Pior: como o governo irá garantir ao comprador do controle da estatal, que ele será eternamente “exclusivo” na prestação do serviço ao governo, se a Lei 8.666 impõe prazo máximo de 5 anos para renovações automáticas de contratos governamentais, até que haja nova licitação para escolha de novo fornecedor do bem ou do serviço? Não me parece clara a vantagem financeira, o retorno do investimento que fez ao comprar uma estatal, uma empresa privada trabalhar com esse cenário. As teles, por exemplo, ganharam prazo de 20 anos para renovar a concessão ( já renovados, na telefonia fixa).

II – Venda parcial do controle

Esse, a meu ver, seria o cenário ideal, mas não sei se o governo comunga da mesma ideia, dado o viés ideológico com que trouxe a público essa discussão. Mas a venda de parte do controle colocaria dinheiro em caixa, talvez não tanto quanto o Ministério da Economia desejaria, se o objetivo for apenas arrancar o máximo de investimento privado para fazer superávit nas contas públicas.

Não vou entrar no mérito de que isso vai gerar emprego e o dinheiro vai ser canalizado para outras atividades como saúde e Educação porque essa piada, proferida pelo presidente da Câmara Rodrigo Maia e o ministro Paulo Guedes, eu não caio. A experiência com as teles mostra que não passa de discurso fácil para justificar a marreta contábil.

Porém, a venda de parte do controle, mantendo entretanto o comando da estatal, que passaria para a condição de um empresa de capital misto, talvez até com ações no mercado, evitaria ao governo o desgaste de ter de enfrentar a animosidade do Congresso Nacional, com quem mantém sempre uma relação de “amor e ódio”.

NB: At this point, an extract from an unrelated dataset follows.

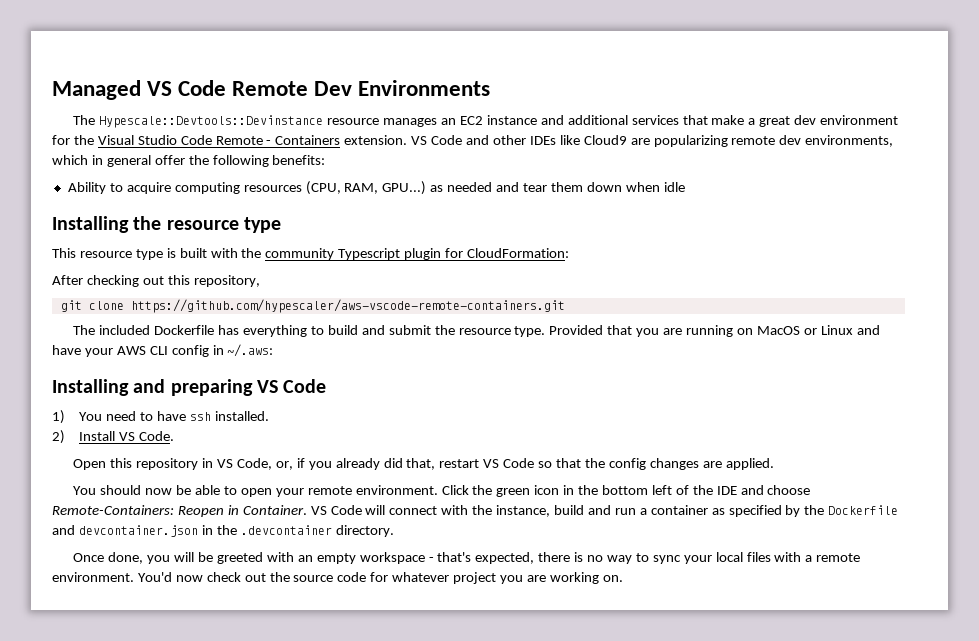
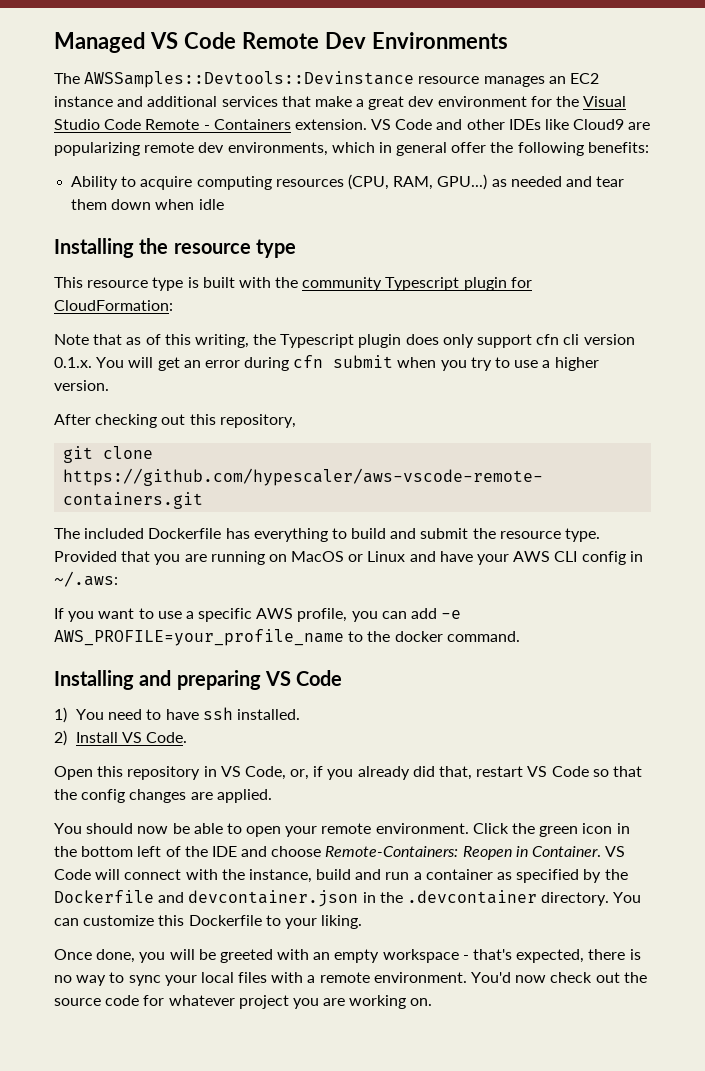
[99,115,324,128] Hypescale::Devtools::Devinstance -> [84,71,415,88] AWSSamples::Devtools::Devinstance
(570, 253) none -> [54,334,635,348] [54,355,599,371] [54,380,109,391] // Note that as of this writing, the Typescript plugin does only support cfn cli version 0.1.x. You will get an error during cfn submit when you try to use a higher version.
(274, 350) none -> [54,608,462,622] [54,629,520,646] // If you want to use a specific AWS profile, you can add -e AWS_PROFILE=your_profile_name to the docker command.
(394, 531) none -> [613,892,642,903] [54,915,363,929] You can customize this Dockerfile to your liking.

Nesse cenário também há uma possibilidade de manter a Lei das Estatais em vigor e evitar o confronto direto com o TCU e a CGU nos processos internos de compras de bens e serviços. Porém, não está muito claro para mim – e isso eu prometo investigar junto aos órgãos de controle – se a venda parcial de uma estatal garante ao comprador privado uma exclusividade no fornecimento de bens e serviços ao governo federal.

Fusão

Neste cenário, não está descartada uma fusão do Serpro com a Dataprev, que o governo gosta de usar o processo como sendo uma “sinergia”. A meu ver, faria mais sentido vender uma única estatal forte em todas as áreas de TI, se a ideia for se desfazer das estatais, do que colocar a venda duas empresas. Também neste caso, ter o controle e um parceiro privado poderia ser uma saída melhor para minimizar os riscos que apontei acima.

Mas na atual conjuntura o quadro anda tão nebuloso que não dá para cravar que isso irá ocorrer.

*De qualquer modo os próximos meses serão bastante interessantes de acompanhar sobre vários aspectos. No que eu puder contribuir para informar prometo que farei. Adoraria ter meia horinha de conversa com alguém do governo sobre esse assunto. Mas não esperem de mim a iniciativa de procurá-los, já estou velho demais para levar porta na cara ou chá de cadeira. Vida que segue.